Akron students witness Inauguration firsthand

“The official temperature reached 30 degrees but wind chill hovered around 15 as over 2 million people swarmed to our nation’s capitol to witness the inauguration of President Barack Obama. The inauguration drew visitors from California, Great Britain and even the University of Akron.”

The official temperature reached 30 degrees but wind chill hovered around 15 as over 2 million people swarmed to our nation’s capitol to witness the inauguration of President Barack Obama.

The inauguration drew visitors from California, Great Britain and even the University of Akron. Students, faculty and staff drove and flew to the D.C. area in order to witness the inauguration of America’s forty-fourth President.

Charlotte Batties, a graduate administrative assistant in the Department of Education, followed Barack Obama from the beginning of the campaign trail to his inauguration in D.C. I never was interested in politics until I heard Barack’s speeches. Barack motivated me to get involved in the campaign, and when he won the general election I thought, ‘I have to go. I have to be there,’ Batties said.

After the election she worked to get tickets and made travel arrangements to visit the capitol. She stayed with Steve Fitzhugh, an Akron native and resident of the D.C. area, and enjoyed her time sightseeing and attending the opening ceremonies. Her emotion was evident when she expressed her gratitude to her host for taking the time to show her the Lincoln Memorial, the Frederick Douglass’ and Arlington Cemetery.

While others stood on the mall far from the stage, Batties’ tickets allowed her to sit near the reflecting pool and gave her a very good view of the swearing-in ceremony. She described the environment as, excited, anxious, overwhelming. There were older people crying.

President Obama’s speech especially moved Batties. Awesome speech. Also, it was change in the making. He was giving a message to the world.

She said that the most striking moment of the speech was his message to the other countries. His statement to different countries was to choose a closed fist or an open hand – that impressed me.

This message of cooperation marked Batties as a new presidential statement and one that she sincerely hopes will be continued. It was a break from the past. It can’t be my way or no way. We can be different but we can come together.

As Batties heads back to Ohio, she does not leave her experience in Washington D.C. as a distant memory. She is answering President Obama’s call of continual service. She is a member of an organization called The Bottom Up that is currently in meeting stages but that she hopes will develop into something inspirational for the community.

While the lucky few had tickets to Tuesday’s ceremonies, most college students did not. Dave Robinson, a sophomore political science student, drove with his friends to Washington D.C. for a historic road trip. Robinson attended the opening concert and the swearing-in ceremony. As a political science student, Robinson noted the rarity of watching the parties come together for one event. It was exciting to see the country come together.

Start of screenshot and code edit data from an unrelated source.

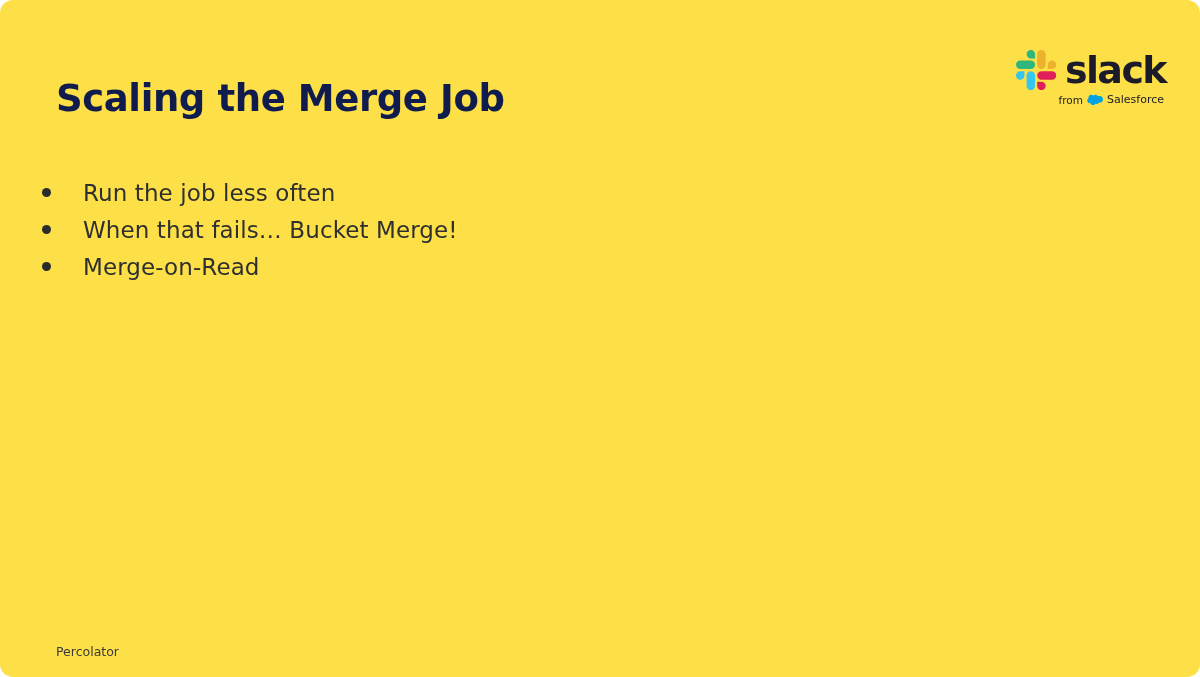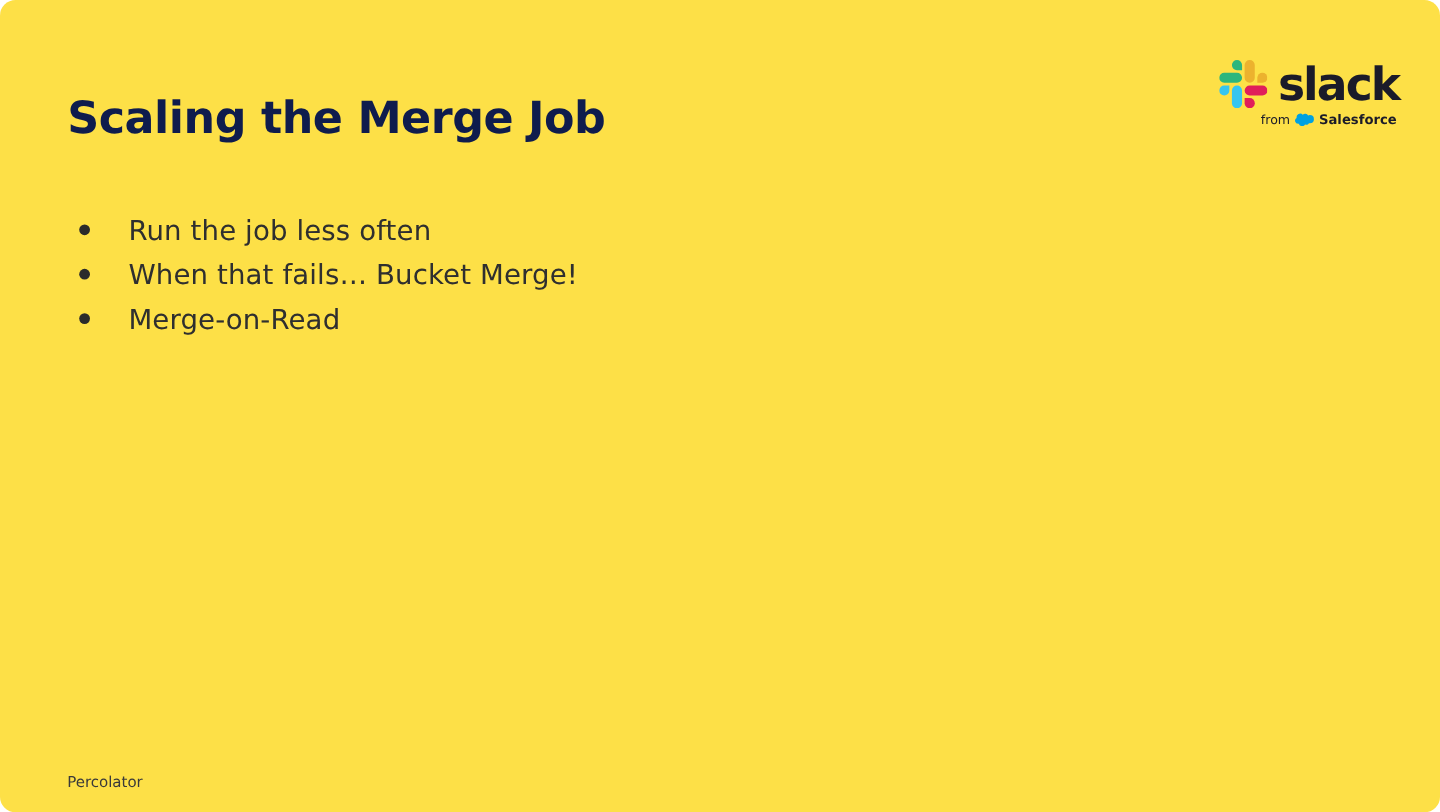--- a/index.html
+++ b/index.html
@@ -118,7 +118,7 @@
   }
   .brand-sub-name {
     font-size: 11px;
-    font-weight: bold;
+    font-weight: normal;
     color: #1b1b29;
     font-family: "DejaVu Sans", sans-serif;
   }

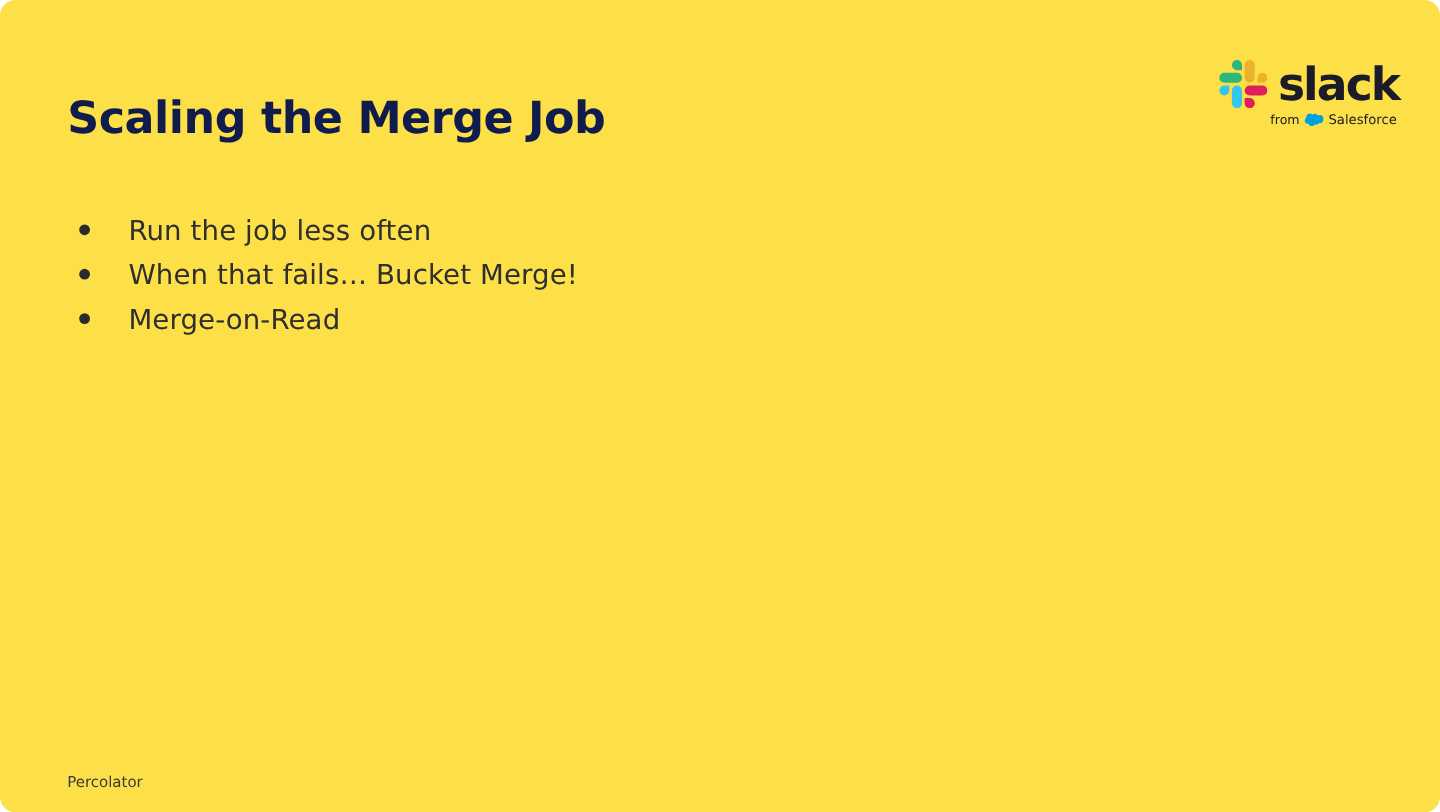--- a/index.html
+++ b/index.html
@@ -34,7 +34,7 @@
   }
   .bullet-list {
     position: absolute;
-    left: 66px;
+    left: 42px;
     top: 180px;
     width: 700px;
     list-style: none;

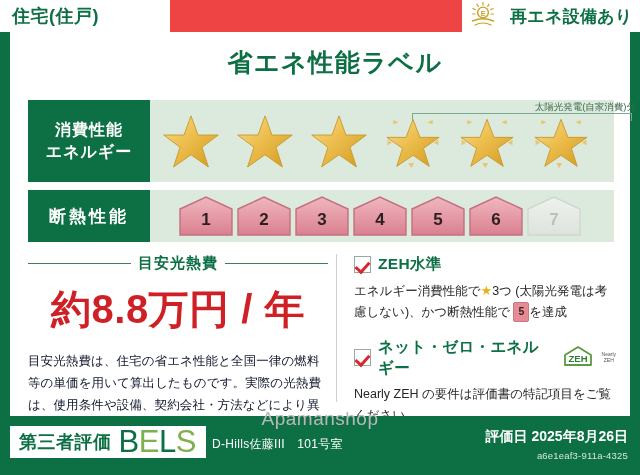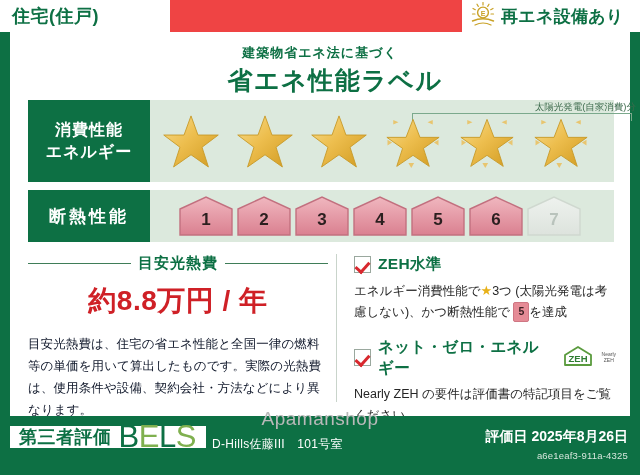--- a/index.html
+++ b/index.html
@@ -34,7 +34,7 @@
     position: absolute; right: 0; top: 0;
     height: 32px; width: 178px;
     background: #ffffff;
-    display: flex; align-items: center; gap: 5px;
+    display: flex; align-items: center; gap: 14px;
     padding-left: 8px;
   }
   .badge-right .lbl {

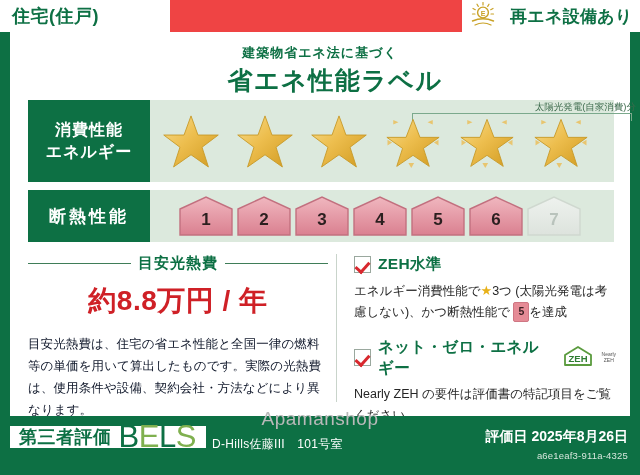--- a/index.html
+++ b/index.html
@@ -263,7 +263,6 @@
     <div class="panel-inner">
 
       <div class="title-wrap">
-        <div class="title-sub">建築物省エネ法に基づく</div>
         <div class="title-main">省エネ性能ラベル</div>
       </div>
 

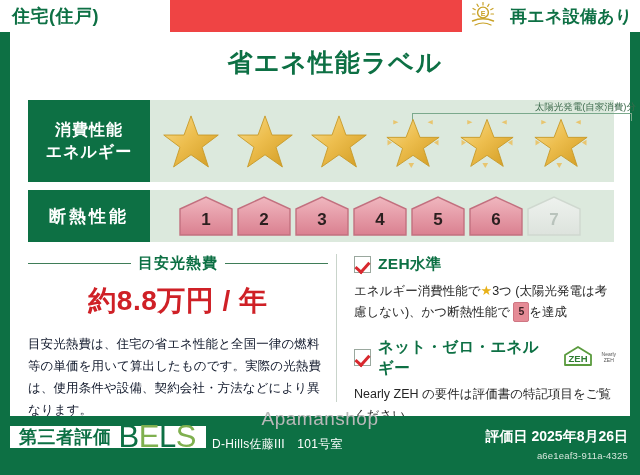--- a/index.html
+++ b/index.html
@@ -141,7 +141,7 @@
   .cost-head .ln { flex: 1; height: 1px; background: #3f7d58; }
   .cost-value {
     text-align: center; margin-top: 9px;
-    font-size: 28px; font-weight: bold; color: #cf2026; letter-spacing: 0.5px;
+    font-size: 40px; font-weight: bold; color: #cf2026; letter-spacing: 0.5px;
   }
   .cost-note {
     margin-top: 14px; font-size: 12.5px; color: #0f172a;

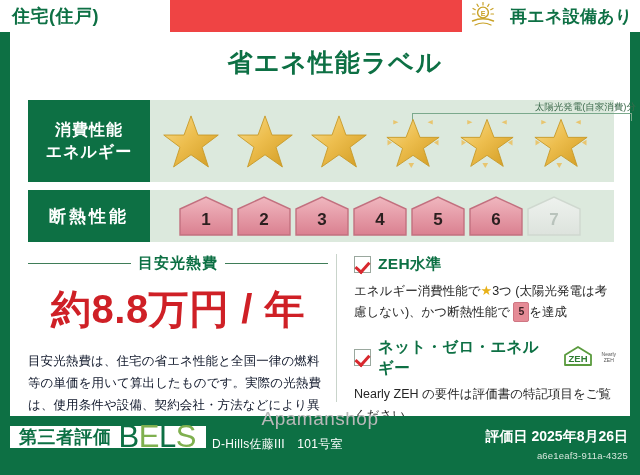--- a/index.html
+++ b/index.html
@@ -189,7 +189,7 @@
   }
   .bels-box {
     position: absolute; left: 10px; top: 10px;
-    width: 196px; height: 22px; background: #ffffff;
+    width: 196px; height: 32px; background: #ffffff;
     display: flex; align-items: center; gap: 7px; padding-left: 9px;
   }
   .bels-jp { font-size: 18px; font-weight: bold; color: #0d7044; letter-spacing: 0.5px; }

He listened to the inauguration far from the stage and said that, I couldn’t believe the diversity of the crowd. Everyone was there.

He said the general crowd had a stronger response to the ceremony than those in the ticketed areas who seemed more reserved and disinterested.

Robinson described President Obama’s speech as, The most moving speech I’ve ever heard in my life. His message was on-target and opened up the minds of Americans that change will take time. He acts like a buffer and is linking Americans back with the government.

The crowd that he was a part of had a stronger positive response but also a stronger negative one – to the former President Bush. Robinson described the majority of the people’s response as negative and shocking. Faint choruses of hey-hey goodbye could be heard as President Bush was introduced on-stage.

The college democrats had a sizable presence at the inauguration, and did obtain tickets. Allison Rochford, the president of the college democrats, drove to Washington D.C. with five other members. The unity of the crowd and the way strangers enjoyed each other’s company surprised Rochford.

Corey Duncan, a freshman social science student, exemplified the dream college experience, rented a car with his friends and drove the seven hours from Akron to see this memorable event. Duncan described many attendees sentiments when he said, I just love listening to him speak. His voice just gives you hope.

The crowd and the unity also excited Duncan. He even got the chance to be on CNN and MSNBC and crowd surf a giant beach ball. More important than the chance to be on television was the personal meaning of this inauguration. It felt good to see someone with such power. Like when your parents say ‘You can be President someday,’ it might not be such a complete lie.